*** Opening of Provided data ***

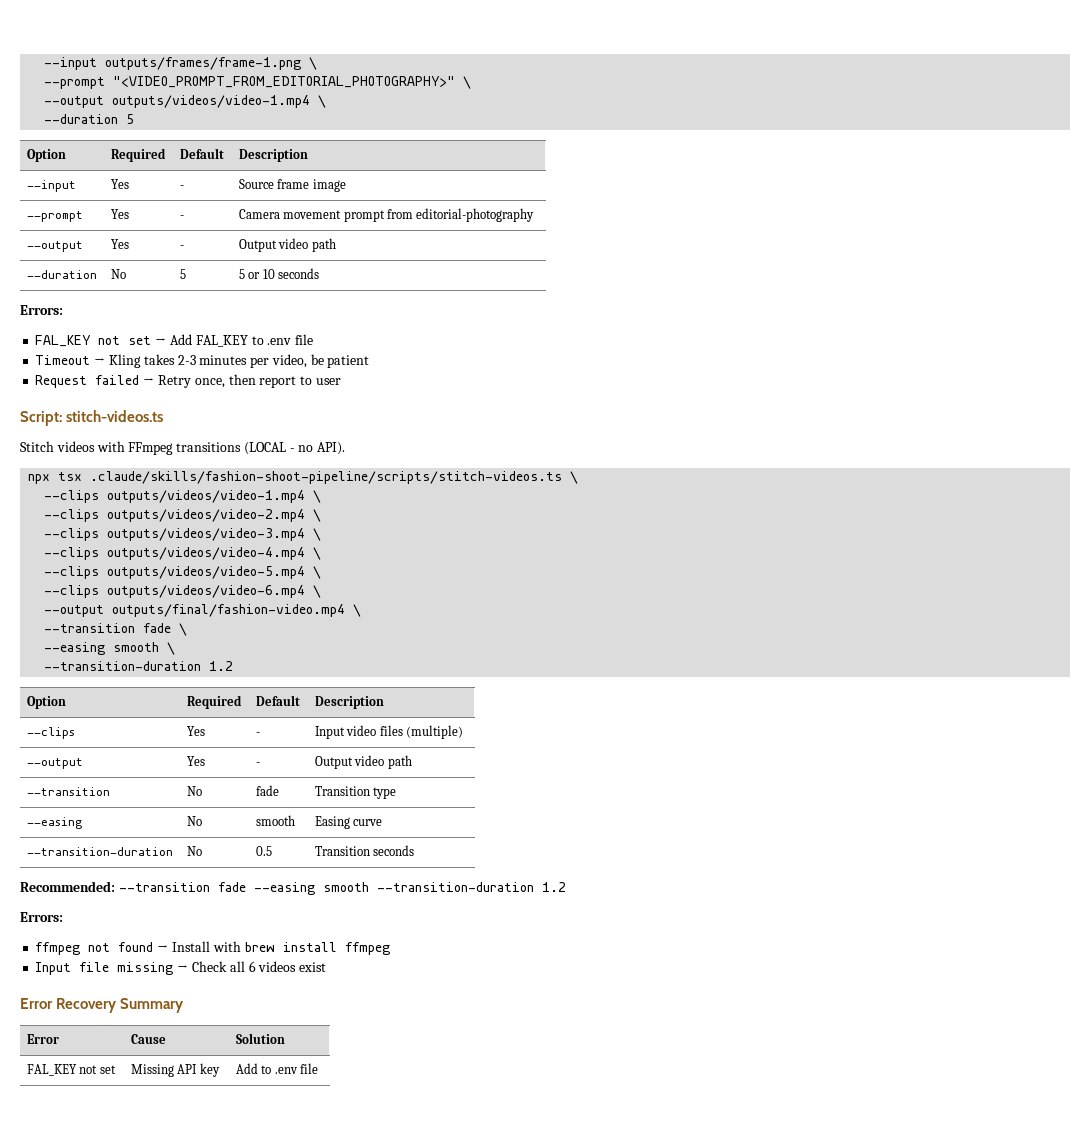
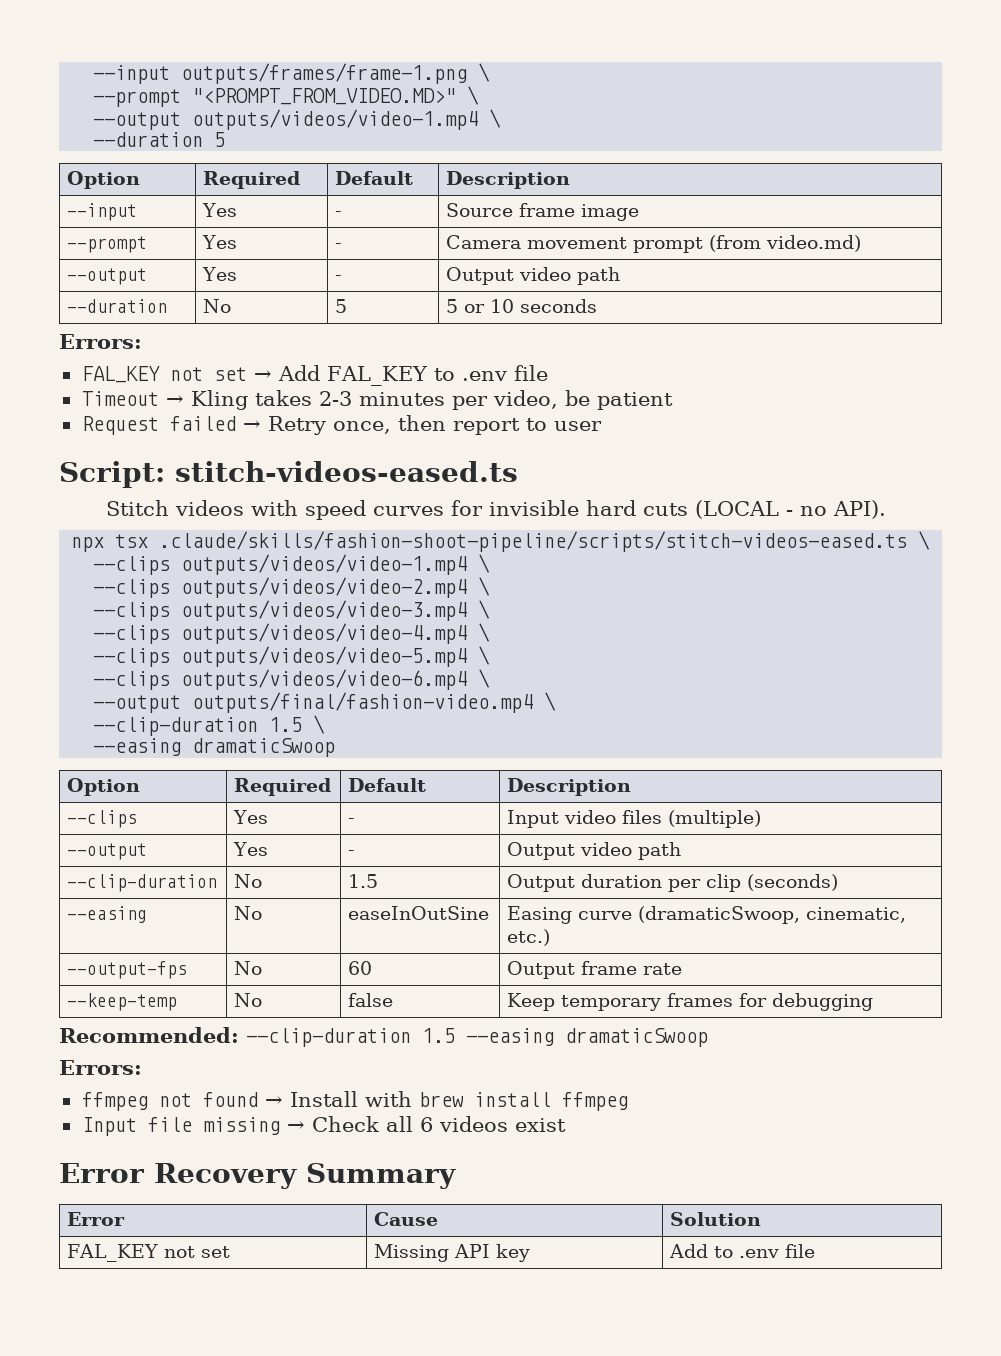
- --prompt "<VIDEO_PROMPT_FROM_EDITORIAL_PHOTOGRAPHY>" \
+ --prompt "<PROMPT_FROM_VIDEO.MD>" \
- --prompt | Yes | - | Camera movement prompt from editorial-photography
+ --prompt | Yes | - | Camera movement prompt (from video.md)
- Script: stitch-videos.ts
+ Script: stitch-videos-eased.ts
- Stitch videos with FFmpeg transitions (LOCAL - no API).
+ Stitch videos with speed curves for invisible hard cuts (LOCAL - no API).
- npx tsx .claude/skills/fashion-shoot-pipeline/scripts/stitch-videos.ts \
+ npx tsx .claude/skills/fashion-shoot-pipeline/scripts/stitch-videos-eased.ts \
- --transition fade \
- --easing smooth \
- --transition-duration 1.2
+ --clip-duration 1.5 \
+ --easing dramaticSwoop
- --transition | No | fade | Transition type
+ --clip-duration | No | 1.5 | Output duration per clip (seconds)
- --easing | No | smooth | Easing curve
- --transition-duration | No | 0.5 | Transition seconds
- Recommended: --transition fade --easing smooth --transition-duration 1.2
+ --easing | No | easeInOutSine | Easing curve (dramaticSwoop, cinematic, etc.)
+ --output-fps | No | 60 | Output frame rate
+ --keep-temp | No | false | Keep temporary frames for debugging
+ Recommended: --clip-duration 1.5 --easing dramaticSwoop

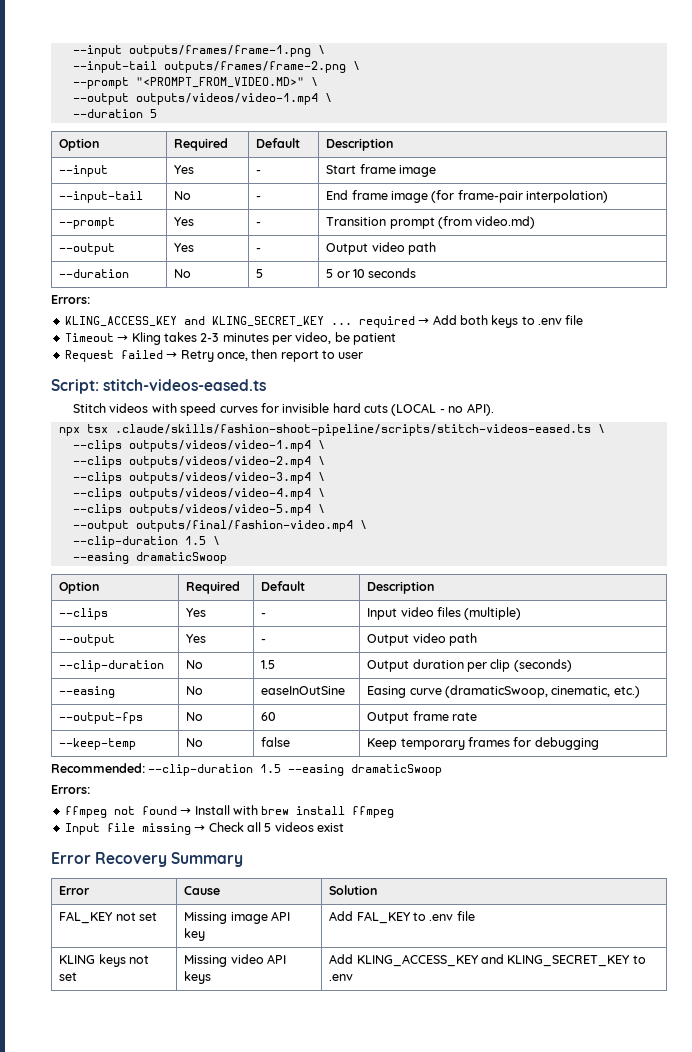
+ --input-tail outputs/frames/frame-2.png \
- --input | Yes | - | Source frame image
+ --input | Yes | - | Start frame image
+ --input-tail | No | - | End frame image (for frame-pair interpolation)
- --prompt | Yes | - | Camera movement prompt (from video.md)
+ --prompt | Yes | - | Transition prompt (from video.md)
- FAL_KEY not set → Add FAL_KEY to .env file
+ KLING_ACCESS_KEY and KLING_SECRET_KEY ... required → Add both keys to .env file
- --clips outputs/videos/video-6.mp4 \
- Input file missing → Check all 6 videos exist
+ Input file missing → Check all 5 videos exist
- FAL_KEY not set | Missing API key | Add to .env file
+ FAL_KEY not set | Missing image API key | Add FAL_KEY to .env file
+ KLING keys not set | Missing video API keys | Add KLING_ACCESS_KEY and KLING_SECRET_KEY to .env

*** Close of Provided data ***

* **What is expected**
Starting at the line in the records above that contains "Start frame image", output every line up to and including the last one, with nothing added.

* **Problem solution**
+ --input | Yes | - | Start frame image
+ --input-tail | No | - | End frame image (for frame-pair interpolation)
- --prompt | Yes | - | Camera movement prompt (from video.md)
+ --prompt | Yes | - | Transition prompt (from video.md)
- FAL_KEY not set → Add FAL_KEY to .env file
+ KLING_ACCESS_KEY and KLING_SECRET_KEY ... required → Add both keys to .env file
- --clips outputs/videos/video-6.mp4 \
- Input file missing → Check all 6 videos exist
+ Input file missing → Check all 5 videos exist
- FAL_KEY not set | Missing API key | Add to .env file
+ FAL_KEY not set | Missing image API key | Add FAL_KEY to .env file
+ KLING keys not set | Missing video API keys | Add KLING_ACCESS_KEY and KLING_SECRET_KEY to .env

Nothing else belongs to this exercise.